Brief
For the listing below, give the number of lines that include "circle" and add nothing to it.

Dataset
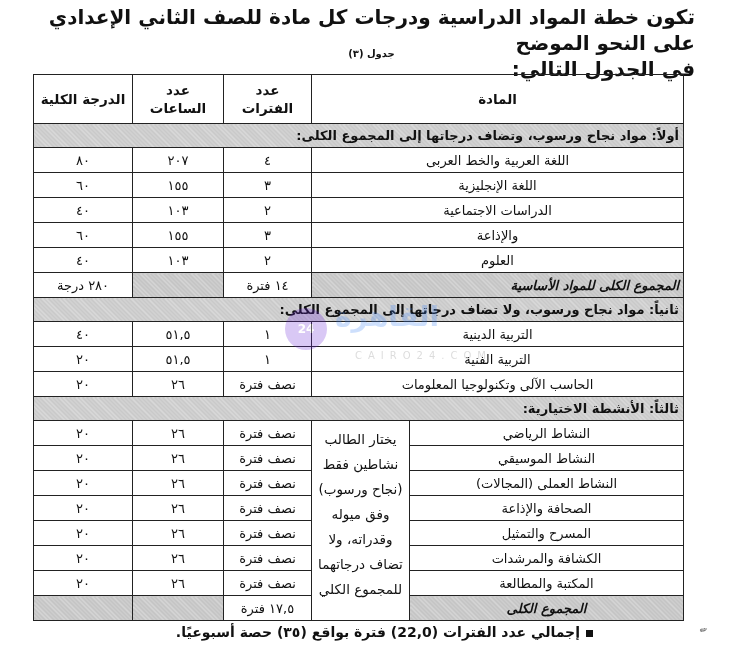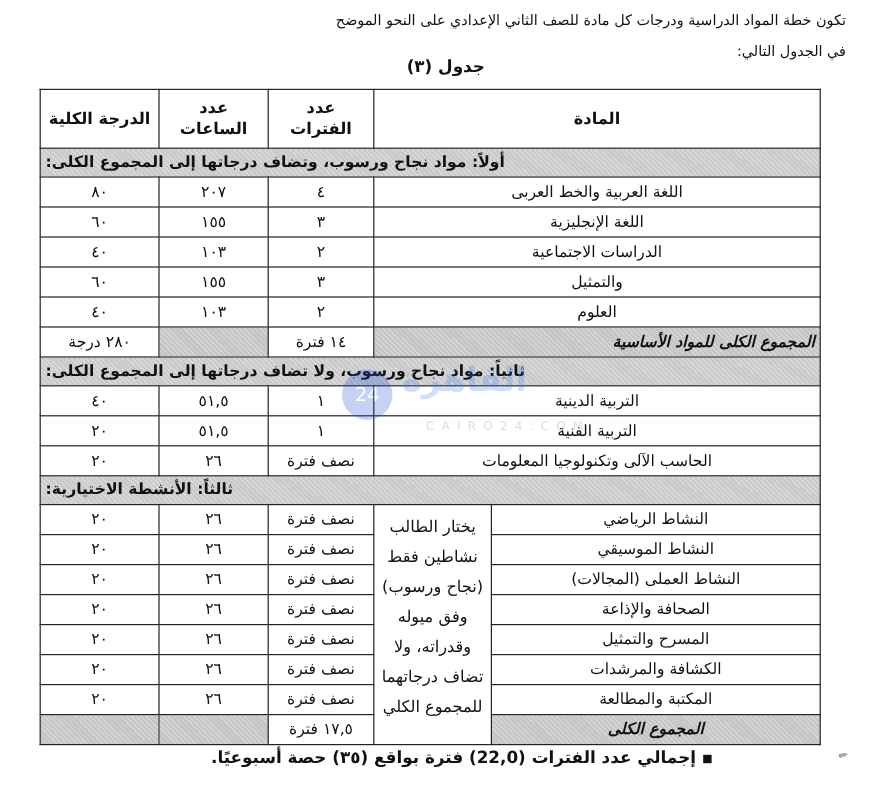--- a/index.html
+++ b/index.html
@@ -5,8 +5,8 @@
   html, body { margin:0; padding:0; background:#ffffff; }
   body { width:743px; height:657px; position:relative; overflow:hidden;
          font-family:"DejaVu Sans", sans-serif; color:#111; }
-  .intro { position:absolute; right:38px; top:4px; width:680px; direction:rtl; text-align:right;
-           font-weight:normal; font-size:12px; line-height:26px; }
+  .intro { position:absolute; right:48px; top:4px; width:680px; direction:rtl; text-align:right;
+           font-weight:bold; font-size:20px; line-height:26px; }
   .intro .l1 { display:block; text-align:right; }
   .intro .l2 { display:block; }
   .caption { position:absolute; left:0; width:743px; top:48px; text-align:center; direction:rtl;

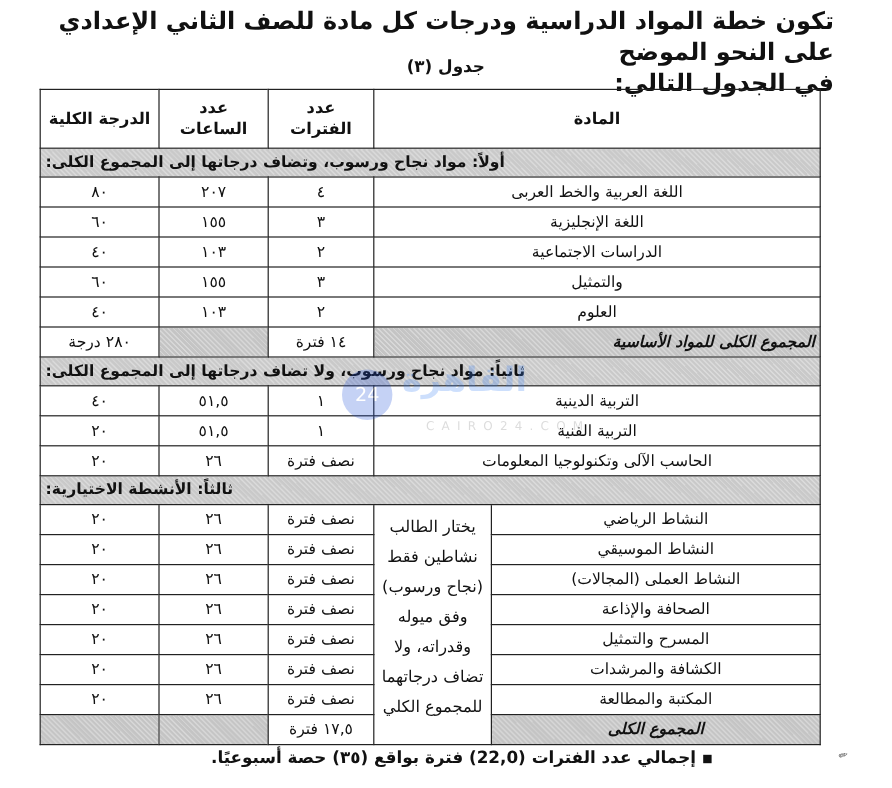--- a/index.html
+++ b/index.html
@@ -10,7 +10,7 @@
   .intro .l1 { display:block; text-align:right; }
   .intro .l2 { display:block; }
   .caption { position:absolute; left:0; width:743px; top:48px; text-align:center; direction:rtl;
-             font-weight:bold; font-size:14px; }
+             font-weight:bold; font-size:10px; }
   table.plan { position:absolute; left:33px; top:74px; width:650px; border-collapse:collapse;
                direction:rtl; table-layout:fixed; font-size:13px; }
   table.plan td, table.plan th { border:1px solid #222; padding:0 4px; text-align:center;

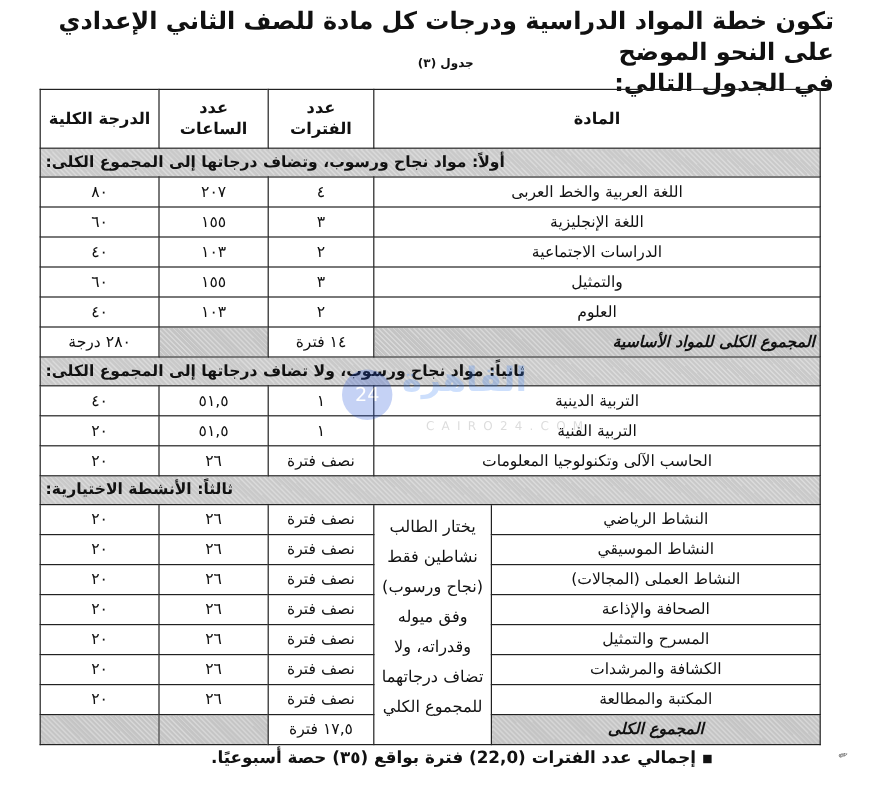--- a/index.html
+++ b/index.html
@@ -18,7 +18,7 @@
   table.plan th { height:48px; font-weight:bold; font-size:13.5px; line-height:18px; white-space:normal; }
   table.plan .band td { background:#c9c9c9;
      background-image:repeating-linear-gradient(45deg, rgba(255,255,255,0.35) 0 1px, transparent 1px 3px);
-     text-align:left; font-weight:bold; height:23px; }
+     text-align:right; font-weight:bold; height:23px; }
   table.plan td.shade { background:#c4c4c4;
      background-image:repeating-linear-gradient(45deg, rgba(255,255,255,0.35) 0 1px, transparent 1px 3px);font-style:italic; }
   table.plan td.bold { font-weight:bold; }

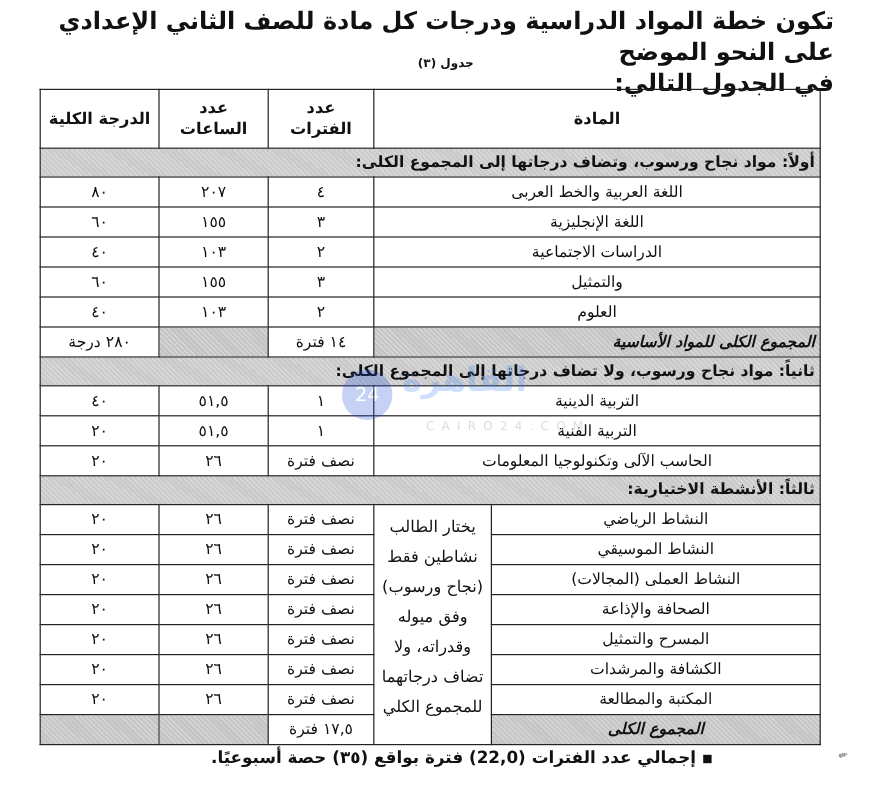--- a/index.html
+++ b/index.html
@@ -80,7 +80,7 @@
     <td>٤٠</td>
   </tr>
   <tr>
-    <td colspan="2">والتمثيل</td>
+    <td colspan="2">والإذاعة</td>
     <td>٣</td>
     <td>١٥٥</td>
     <td>٦٠</td>

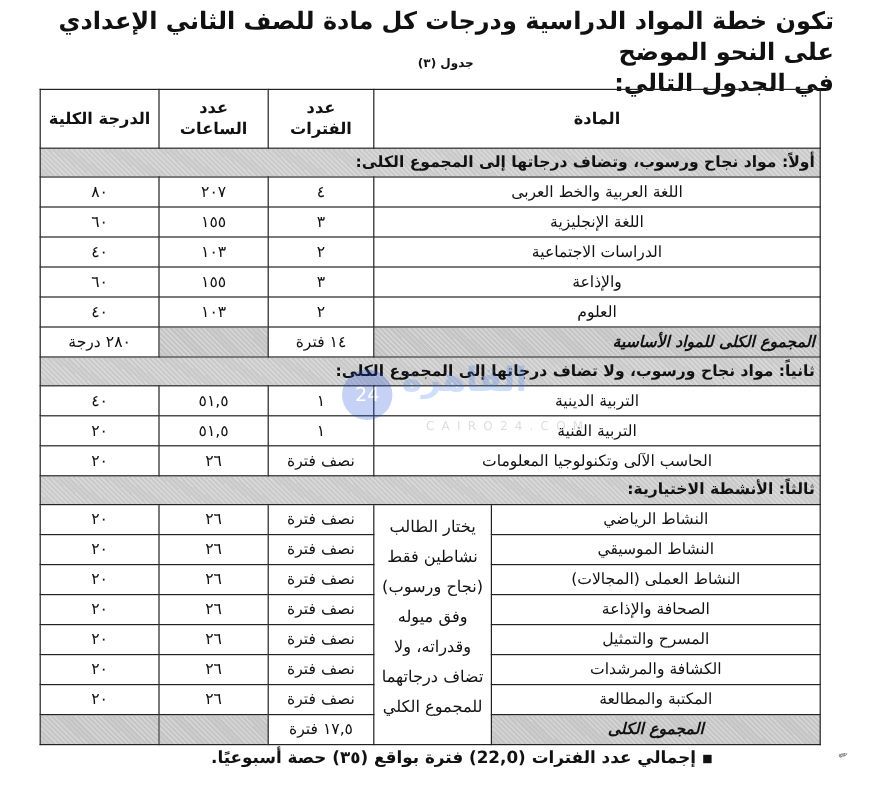--- a/index.html
+++ b/index.html
@@ -26,8 +26,8 @@
   .footnote { position:absolute; top:624px; right:150px; direction:rtl; font-weight:bold; font-size:14px; }
   .footnote .bullet { display:inline-block; width:7px; height:7px; background:#111; margin-left:6px; vertical-align:middle; }
   .watermark { position:absolute; left:285px; top:300px; width:230px; height:70px; opacity:0.25; pointer-events:none; }
-  .wm-circle { position:absolute; left:0; top:8px; width:42px; height:42px; border-radius:50%; background:#1d4ed8; color:#fff;
-               font-size:16px; font-weight:normal; text-align:center; line-height:42px; }
+  .wm-circle { position:absolute; left:0; top:8px; width:42px; height:42px; border-radius:50%; background:#6d28d9; color:#fff;
+               font-size:12px; font-weight:bold; text-align:center; line-height:42px; }
   .wm-text { position:absolute; left:50px; top:0; font-size:28px; font-weight:bold; color:#3b82f6; }
   .wm-sub { position:absolute; left:70px; top:50px; font-size:10px; letter-spacing:6px; color:#777; }
   .scribble { position:absolute; left:700px; top:625px; font-size:9px; color:#555; transform:rotate(-60deg); direction:rtl; }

Answer box
2